#### What you are asked to do:
Tell me how many lines of the entries below include the string "Laminas", and give only the number.

#### Data provided:
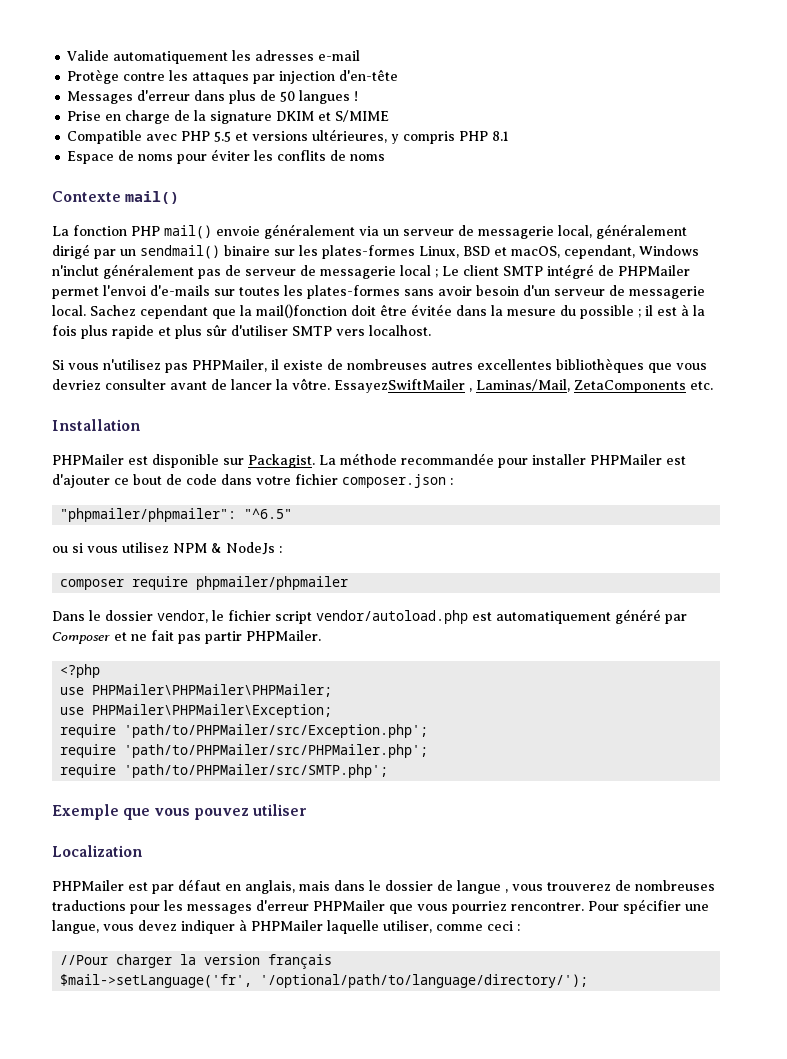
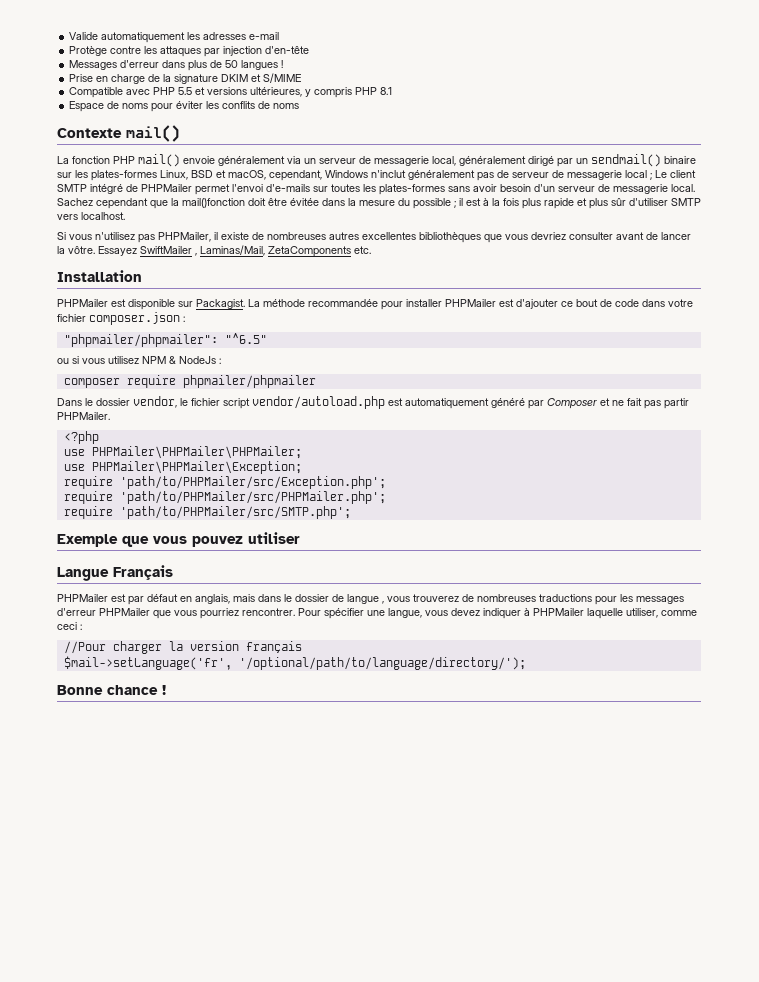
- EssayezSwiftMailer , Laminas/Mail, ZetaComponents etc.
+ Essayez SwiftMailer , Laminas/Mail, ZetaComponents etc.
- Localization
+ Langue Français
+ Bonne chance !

* * *

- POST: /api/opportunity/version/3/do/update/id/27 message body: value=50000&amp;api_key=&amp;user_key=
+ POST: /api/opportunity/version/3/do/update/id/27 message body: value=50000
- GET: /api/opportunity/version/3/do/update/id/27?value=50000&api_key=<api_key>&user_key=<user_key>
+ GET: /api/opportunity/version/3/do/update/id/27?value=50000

#### Solution for this exercise:
2